A igualdade de direitos religiosos dos cidadãos não implica o igualitarismo jurídico das entidades coletivas religiosas.
A questão
da igualdade jurídica dos agentes religiosos colectivos é muito complexa e
perigosa, pois cai facilmente num igualitarismo alicerçado num geometrismo
jurídico e, eventualmente, em práticas de discriminação positiva que catapultam
o Estado como agente “corrector” da realidade social e histórica.
A
desigualdade factual destes agentes colectivos, patente na relação
institucional do Estado com cada um deles (ou em fórmulas de explicitação e
regulação de relação com um ou vários sem existir com outros), não é incompatível
com uma igualdade jurídica dos cidadãos
alicerçada nas liberdades de autodeterminação e associação religiosas. A
diferente representatividade sociológica ou histórica dos agentes colectivos
religiosos, bem como o respetivo grau de integração institucional que eles
tenham a nível nacional e internacional (pense-se na Igreja Católica, na
Convenção Baptista Portuguesa e numa qualquer igreja local independente, por
exemplo), pode justificar diferenças formais e informais de relação do Estado
com eles; caso contrário, ter-se-ia de assumir que a ordem jurídica deveria
fazer tábua rasa da própria configuração cultural e orgânica da realidade
social, querendo sujeitá-la e moldá-la a um esquema de relações pré-concebido.
Essa relação com o Estado pode dizer respeito a aspetos simbólicos,
protocolares ou à protecção da presença confessional em espaços públicos
(enquanto geridos pelo Estado). É neste contexto que o exercício de
igualitarismo jurídico de Jónatas Machado (O
regime concordatário entre a “libertas ecclesiae” e a liberdade religiosa,
Coimbra Editora, 1993) resulta inconsequente para a questão verdadeiramente
central do ponto de vista da cidadania
e que é a da liberdade de autodeterminação e associação do indivíduo; o autor
pouco mais consegue defender do que a superioridade geométrica do modelo de que
é partidário, de exclusão do regime concordatário com a Igreja Católica no
nosso ordenamento jurídico, sem provar em que é que ele fere aquela questão
central da cidadania ou a liberdade associativa dos agentes religiosos
colectivos não abrangidos por aquele regime.

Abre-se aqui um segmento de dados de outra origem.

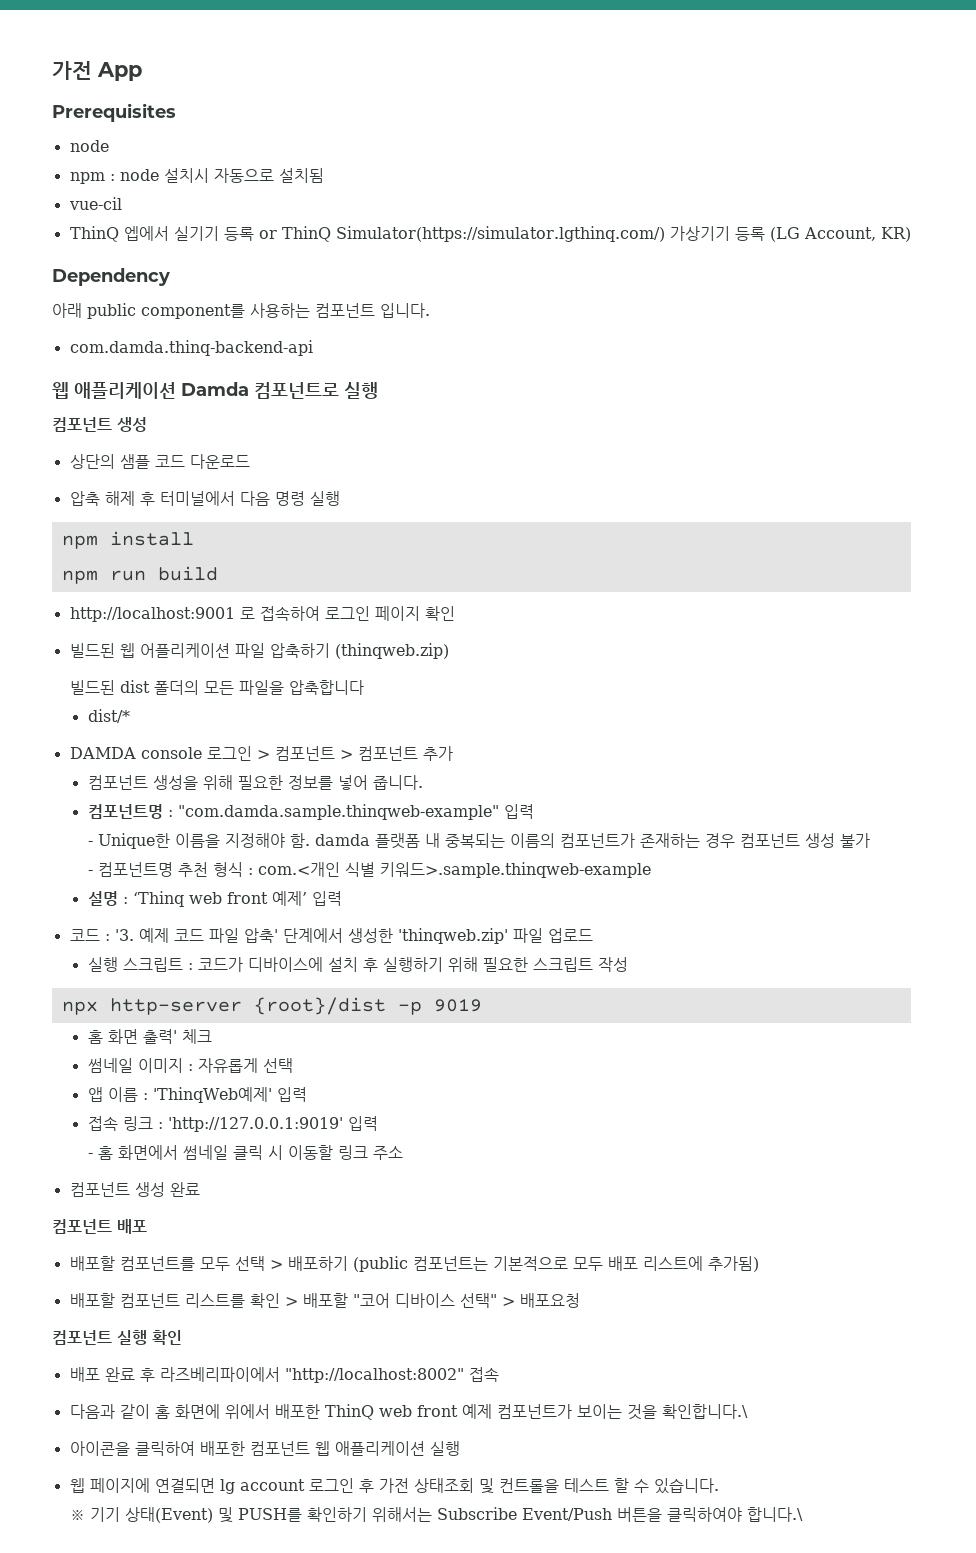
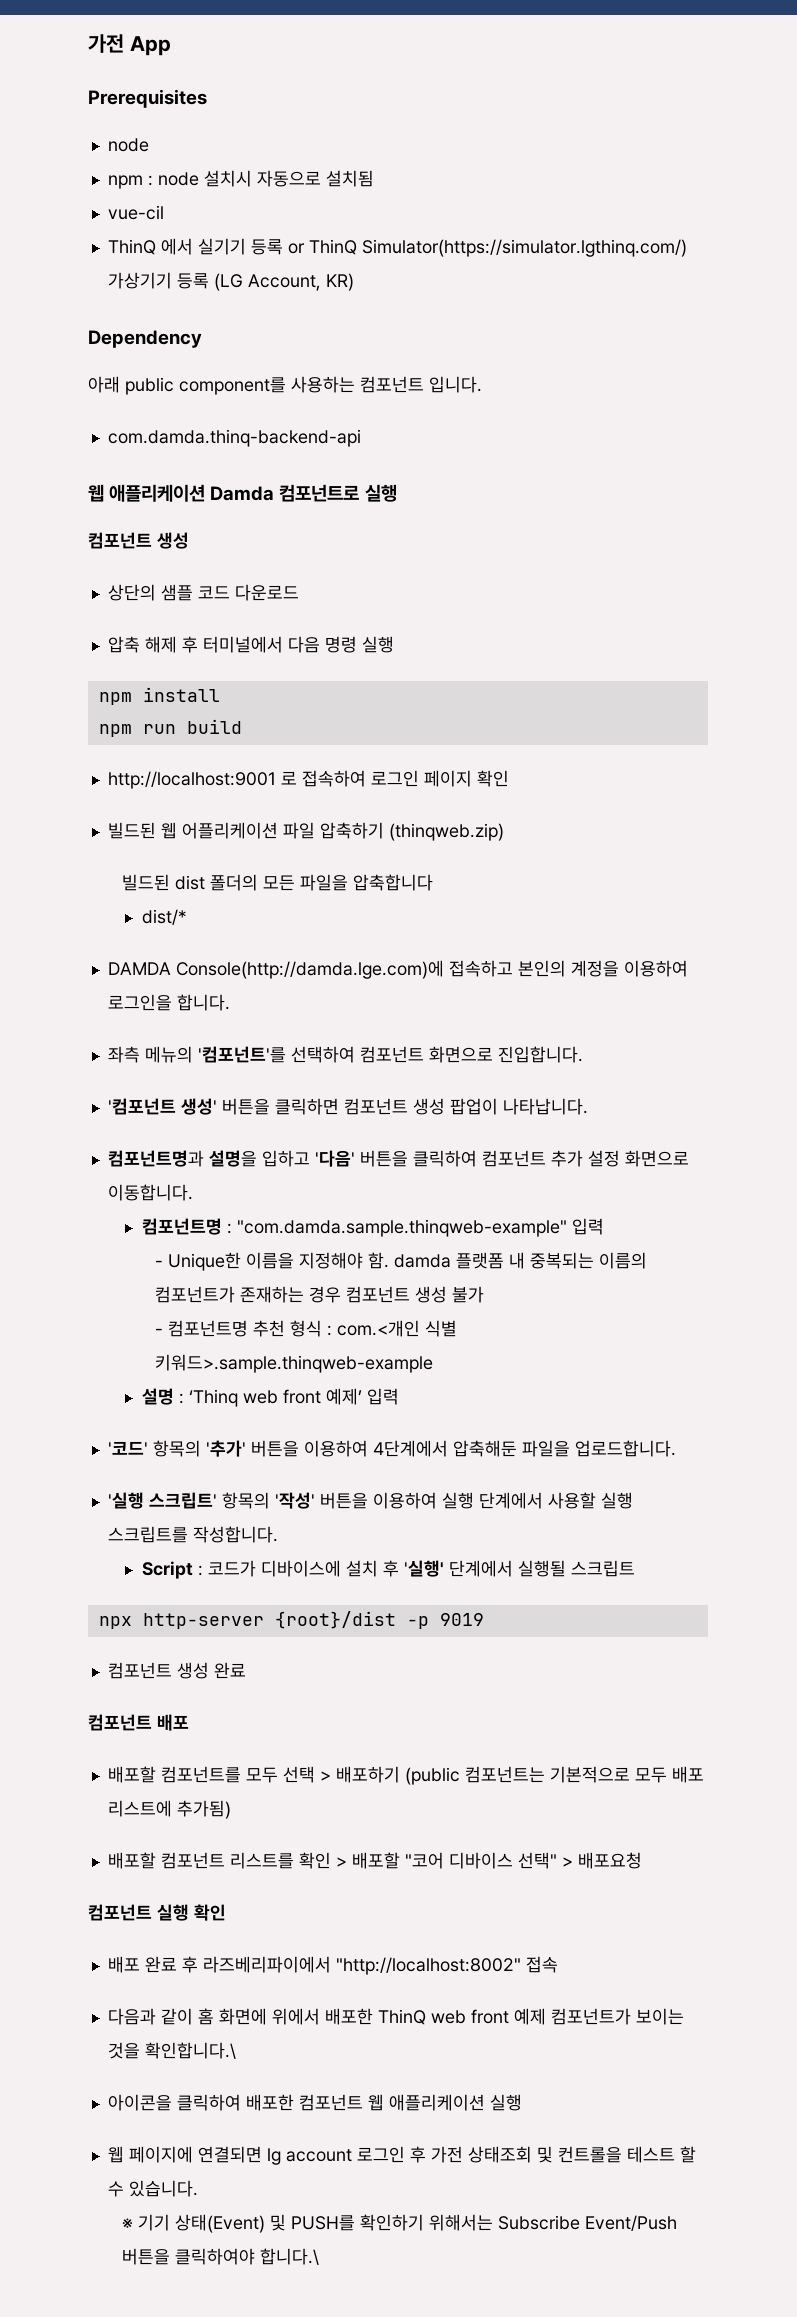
- ThinQ 엡에서 실기기 등록 or ThinQ Simulator(https://simulator.lgthinq.com/) 가상기기 등록 (LG Account, KR)
+ ThinQ 에서 실기기 등록 or ThinQ Simulator(https://simulator.lgthinq.com/) 가상기기 등록 (LG Account, KR)
- DAMDA console 로그인 > 컴포넌트 > 컴포넌트 추가
- 컴포넌트 생성을 위해 필요한 정보를 넣어 줍니다.
+ DAMDA Console(http://damda.lge.com)에 접속하고 본인의 계정을 이용하여 로그인을 합니다.
+ 좌측 메뉴의 '컴포넌트'를 선택하여 컴포넌트 화면으로 진입합니다.
+ '컴포넌트 생성' 버튼을 클릭하면 컴포넌트 생성 팝업이 나타납니다.
+ 컴포넌트명과 설명을 입하고 '다음' 버튼을 클릭하여 컴포넌트 추가 설정 화면으로 이동합니다.
- 코드 : '3. 예제 코드 파일 압축' 단계에서 생성한 'thinqweb.zip' 파일 업로드
- 실행 스크립트 : 코드가 디바이스에 설치 후 실행하기 위해 필요한 스크립트 작성
+ '코드' 항목의 '추가' 버튼을 이용하여 4단계에서 압축해둔 파일을 업로드합니다.
+ '실행 스크립트' 항목의 '작성' 버튼을 이용하여 실행 단계에서 사용할 실행 스크립트를 작성합니다.
+ Script : 코드가 디바이스에 설치 후 '실행' 단계에서 실행될 스크립트
- 홈 화면 출력' 체크
- 썸네일 이미지 : 자유롭게 선택
- 앱 이름 : 'ThinqWeb예제' 입력
- 접속 링크 : 'http://127.0.0.1:9019' 입력
- - 홈 화면에서 썸네일 클릭 시 이동할 링크 주소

Do tratamento desigual dos agentes
colectivos (no âmbito do Direito Público, a que pertence) deve, no entanto,
excluir-se a prática de um tratamento desigual em termos fiscais (tanto de isenções
como de benefícios), pois neste plano a desigualdade estaria a afectar a
igualdade perante a lei dos cidadãos enquanto contribuintes e a beliscar um
princípio fundamental do Direito Público (universalidade das regras de
tratamento fiscal e proporcionalidade).
O âmbito das liberdades de
autodeterminação e associação dos indivíduos é, evidentemente, o Direito
Privado (civil) e só ligado ao Direito Público (constitucional) na proclamação
que este fizer de direitos, liberdades e garantias (do indivíduo), assim
fundando superiormente a sua materialização plena e consequente no Direito
Privado. É neste âmbito que o Estado nada deverá poder fazer, nomeadamente, em
termos de condicionamento da actividade dos agentes religiosos colectivos e da
tendência que possam ter para incrementar o seu peso sociológico – e, portanto,
a configuração religiosa da sociedade civil.